# What is needed
In full and without alteration, print the records below, minus any images.

# Web interface edit records
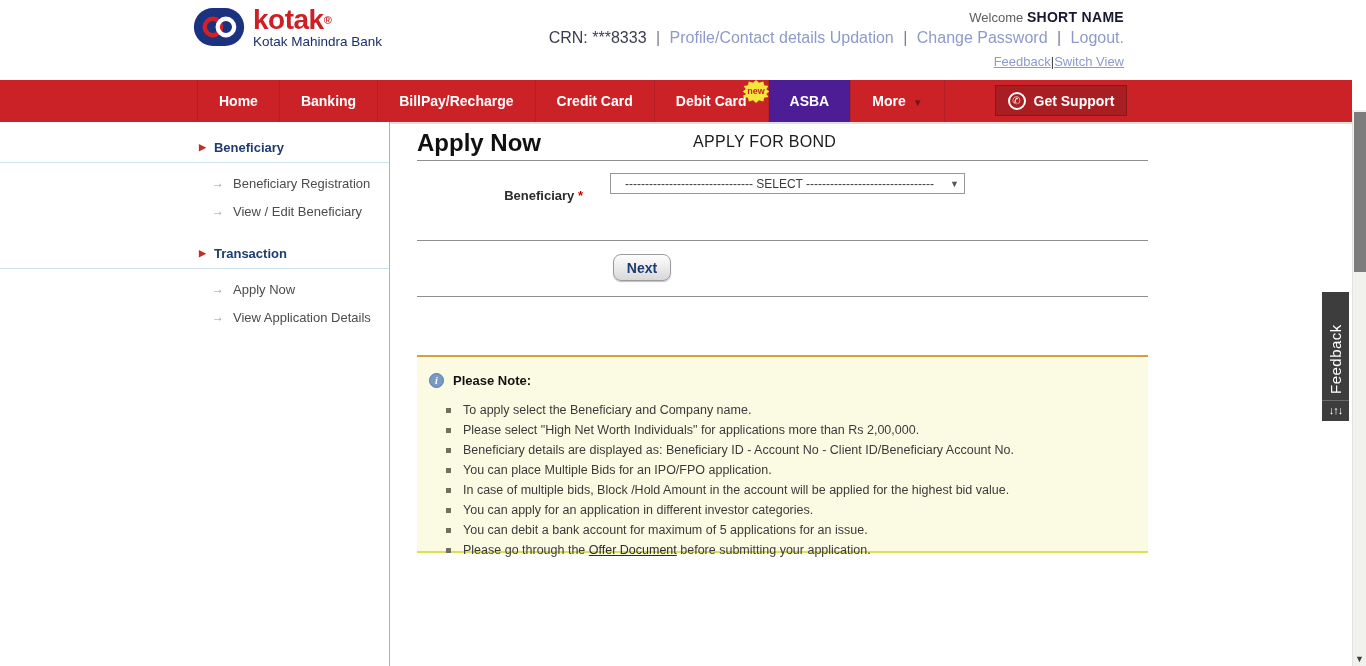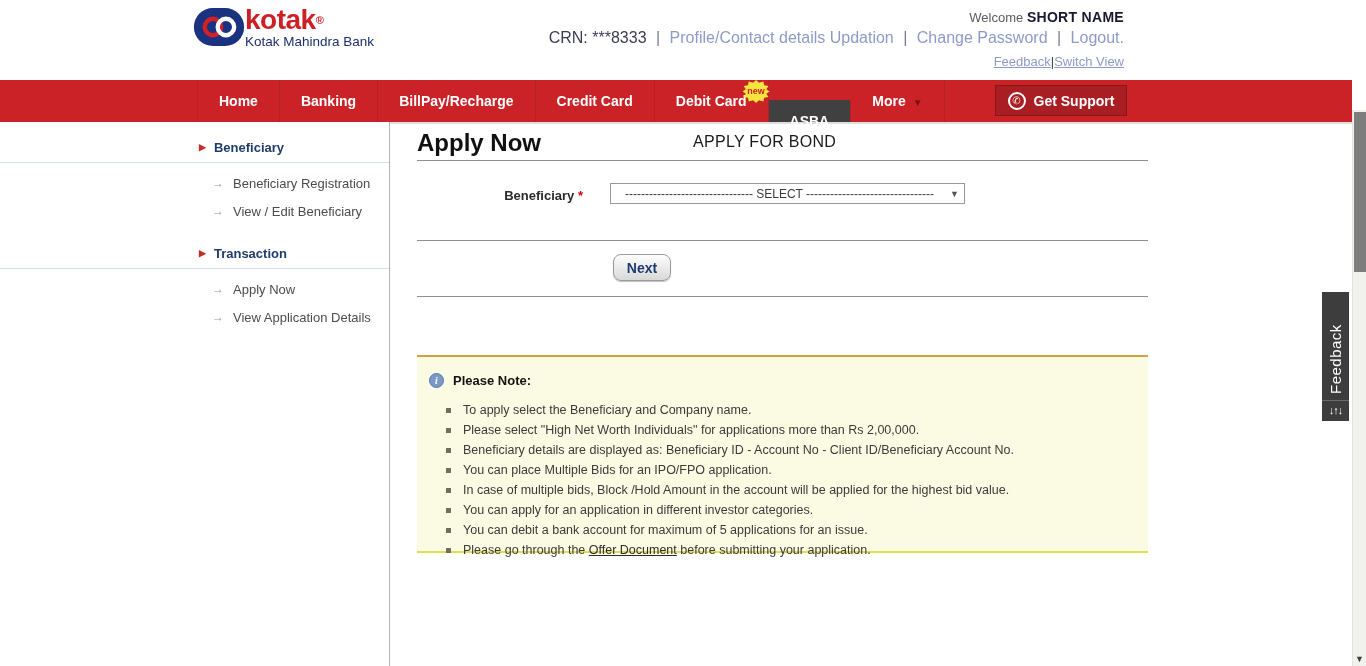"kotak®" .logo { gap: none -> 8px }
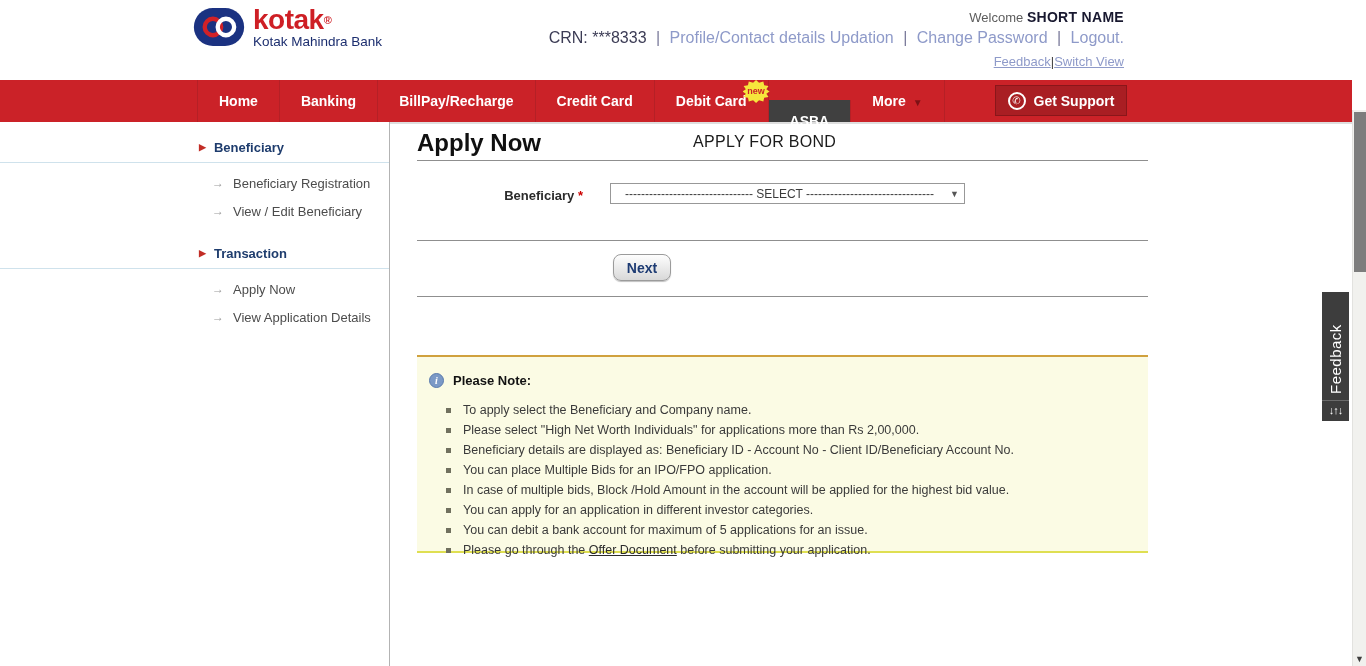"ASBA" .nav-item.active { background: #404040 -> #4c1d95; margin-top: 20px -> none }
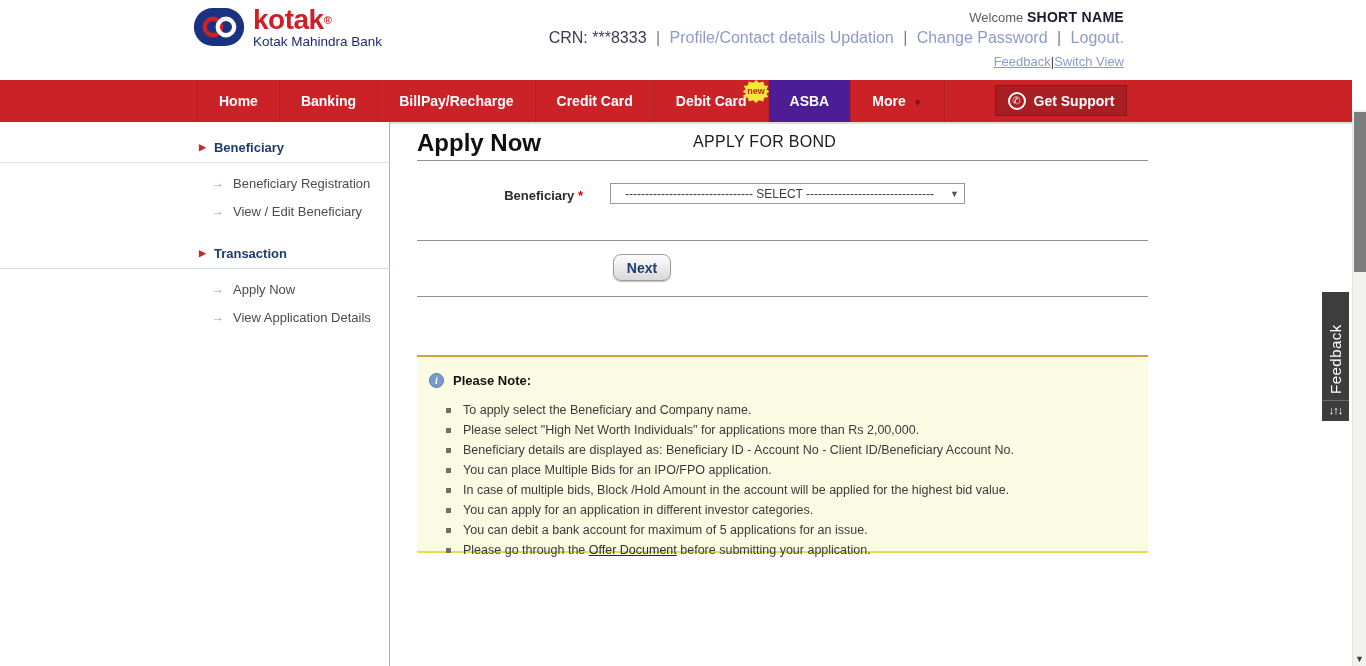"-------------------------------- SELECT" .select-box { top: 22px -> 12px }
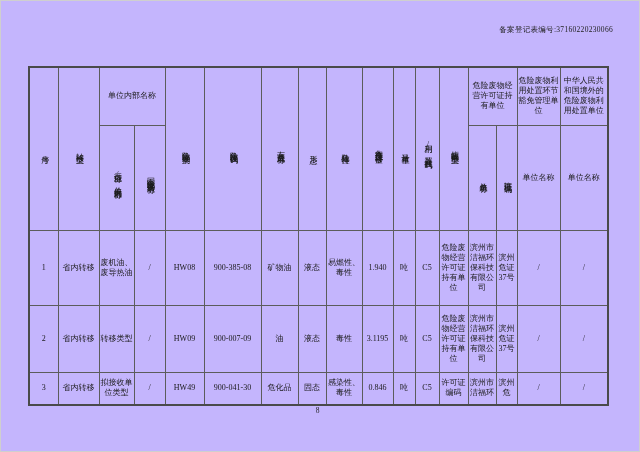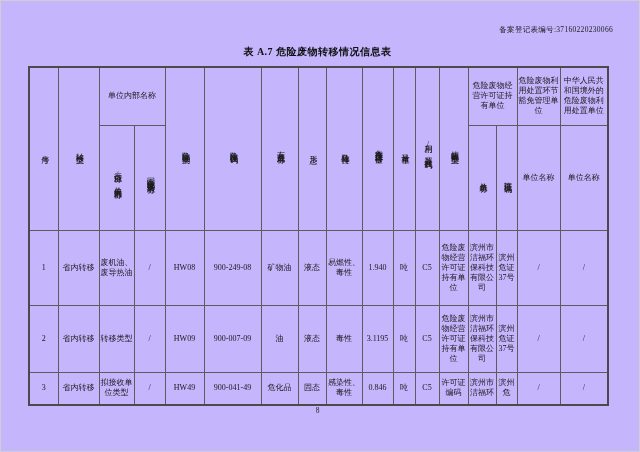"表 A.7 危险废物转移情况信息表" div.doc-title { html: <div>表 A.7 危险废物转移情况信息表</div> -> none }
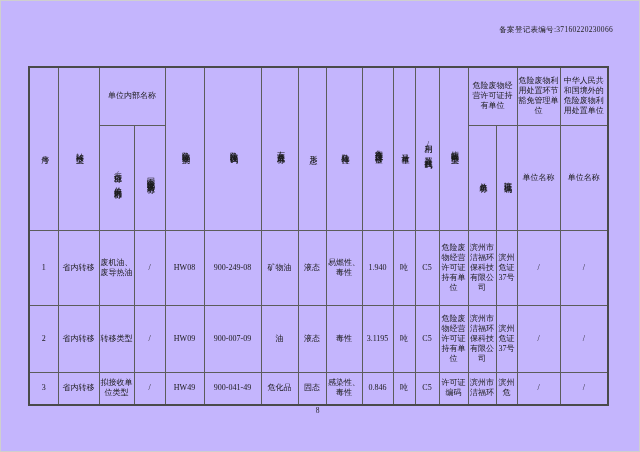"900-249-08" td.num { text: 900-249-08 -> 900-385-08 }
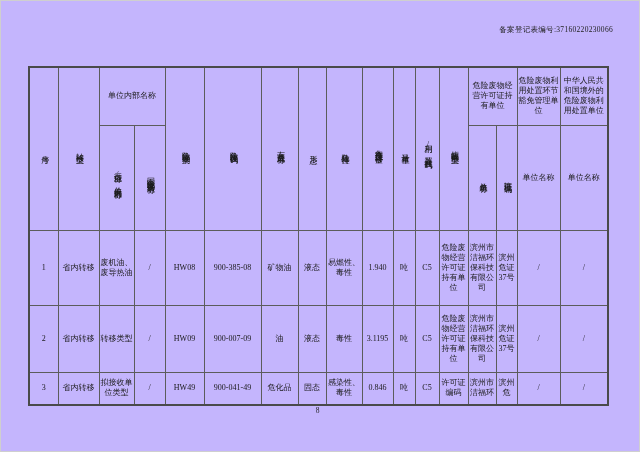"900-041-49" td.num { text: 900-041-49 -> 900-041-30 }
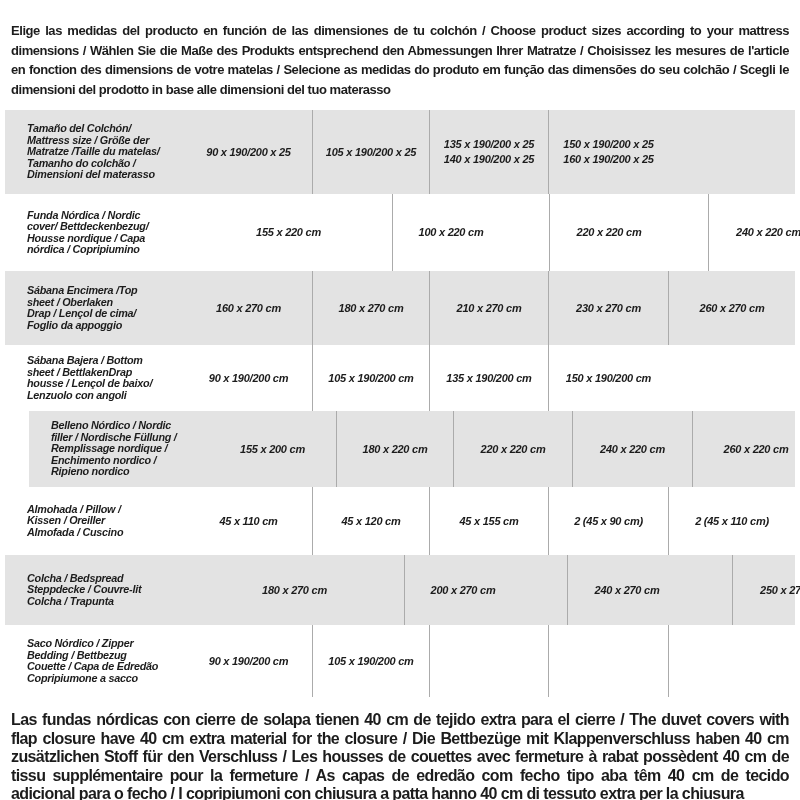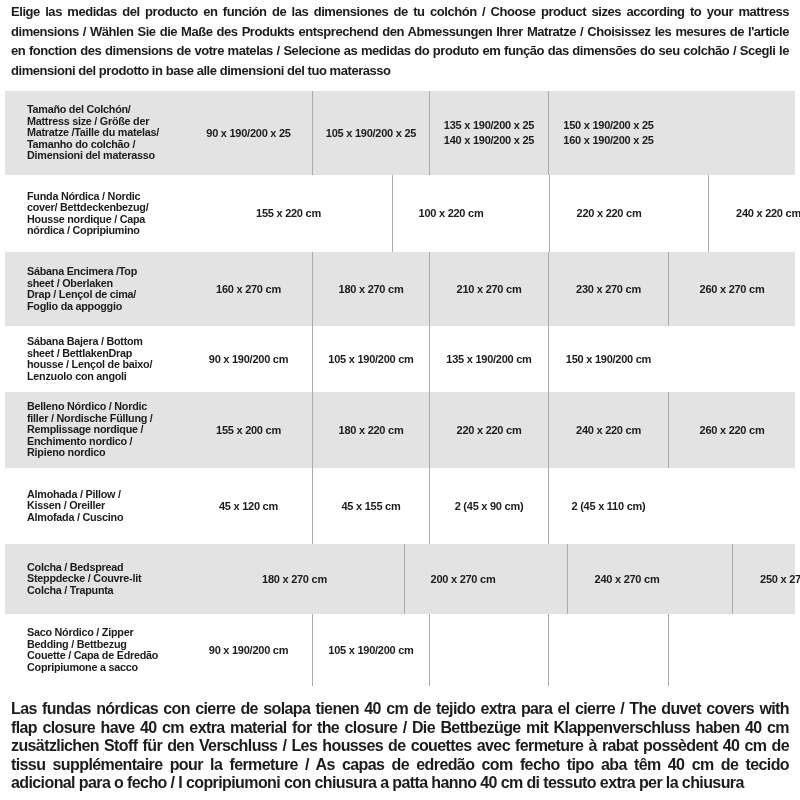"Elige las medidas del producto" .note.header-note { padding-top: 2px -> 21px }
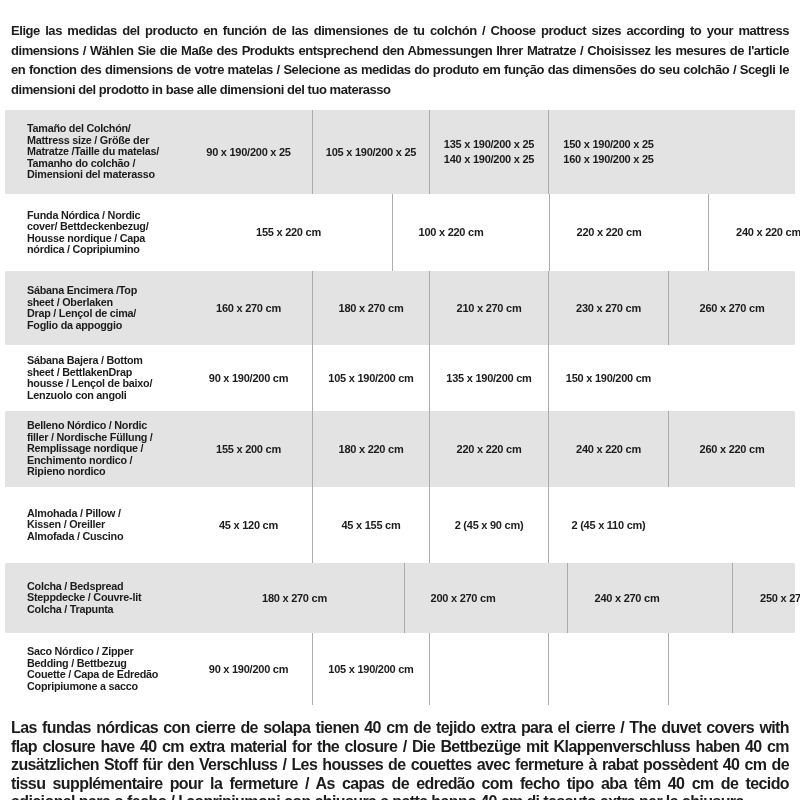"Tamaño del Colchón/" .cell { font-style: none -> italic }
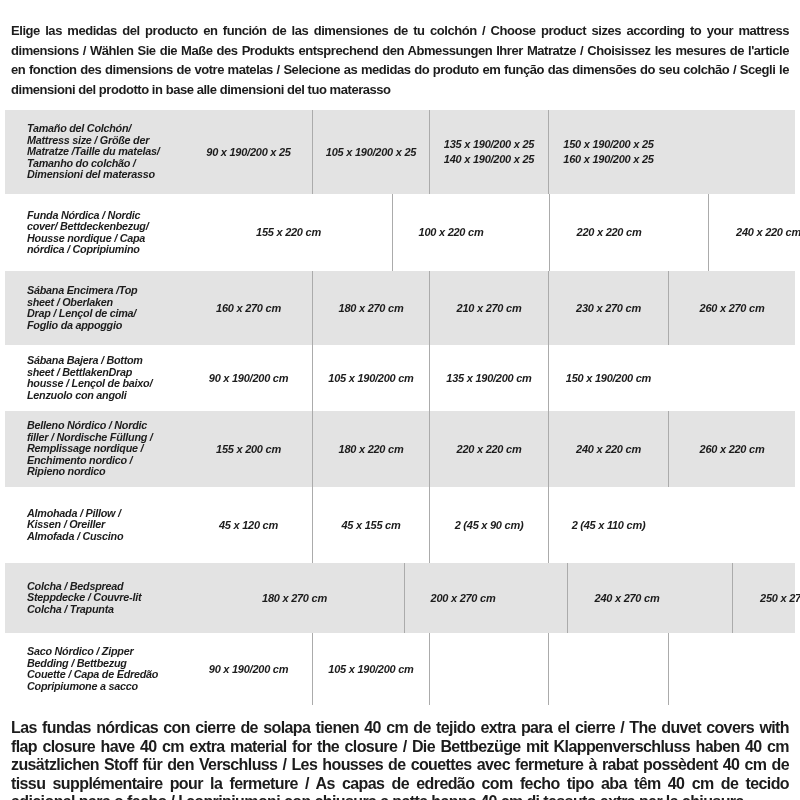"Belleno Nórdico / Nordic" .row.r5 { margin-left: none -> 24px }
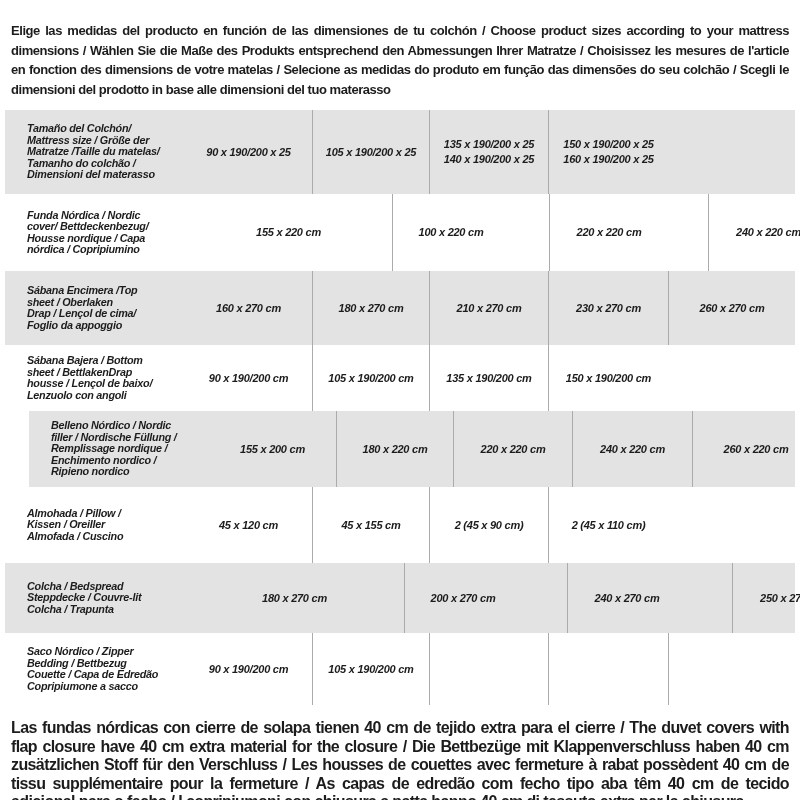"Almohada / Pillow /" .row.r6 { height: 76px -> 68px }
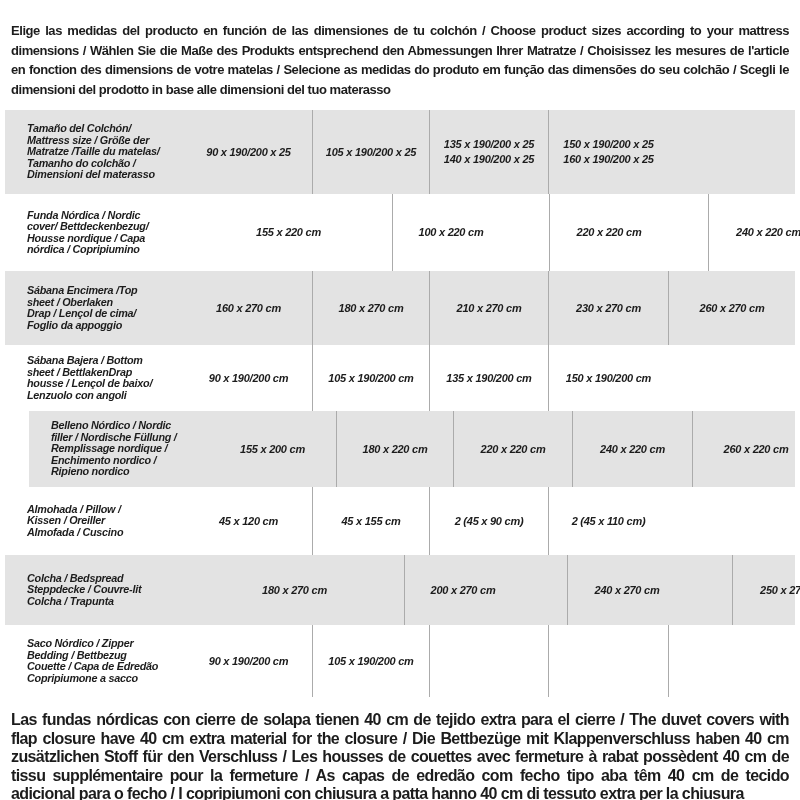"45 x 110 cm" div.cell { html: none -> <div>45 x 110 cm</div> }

# Your response
"kotak®" .logo { gap: none -> 8px }
"ASBA" .nav-item.active { background: #404040 -> #4c1d95; margin-top: 20px -> none }
"-------------------------------- SELECT" .select-box { top: 22px -> 12px }
"表 A.7 危险废物转移情况信息表" div.doc-title { html: <div>表 A.7 危险废物转移情况信息表</div> -> none }
"900-249-08" td.num { text: 900-249-08 -> 900-385-08 }
"900-041-49" td.num { text: 900-041-49 -> 900-041-30 }
"Elige las medidas del producto" .note.header-note { padding-top: 2px -> 21px }
"Tamaño del Colchón/" .cell { font-style: none -> italic }
"Belleno Nórdico / Nordic" .row.r5 { margin-left: none -> 24px }
"Almohada / Pillow /" .row.r6 { height: 76px -> 68px }
"45 x 110 cm" div.cell { html: none -> <div>45 x 110 cm</div> }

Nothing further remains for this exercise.